▶ **TASK PROMPT**: In your copy of the data below, reproduce every entry exactly and omit the pictures.

======

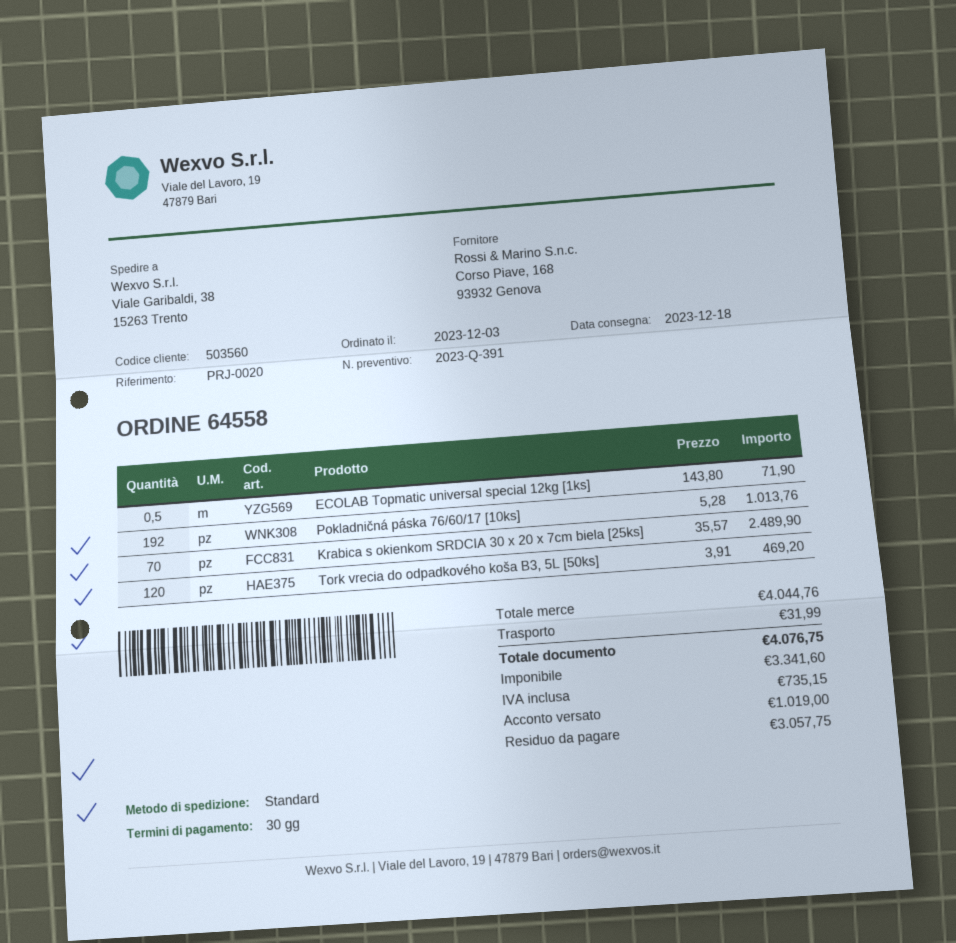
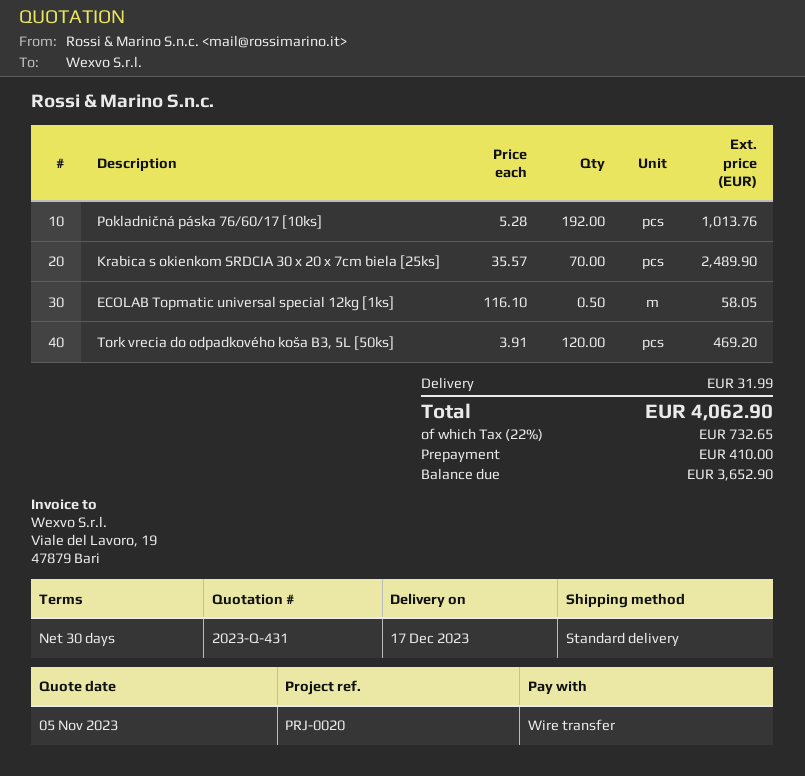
quote number: 2023-Q-391 -> 2023-Q-431
delivery date: 2023-12-18 -> 2023-12-17
ECOLAB Topmatic universal special 12kg [1ks]: 0.5 x 143.80 = 71.90 -> 0.5 x 116.10 = 58.05
tax: 735.15 -> 732.65
total: 4076.75 -> 4062.90
deposit: 1019.00 -> 410.00
balance: 3057.75 -> 3652.90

======

▶ **ANSWER SECTION**:
quote number: 2023-Q-391 -> 2023-Q-431
delivery date: 2023-12-18 -> 2023-12-17
ECOLAB Topmatic universal special 12kg [1ks]: 0.5 x 143.80 = 71.90 -> 0.5 x 116.10 = 58.05
tax: 735.15 -> 732.65
total: 4076.75 -> 4062.90
deposit: 1019.00 -> 410.00
balance: 3057.75 -> 3652.90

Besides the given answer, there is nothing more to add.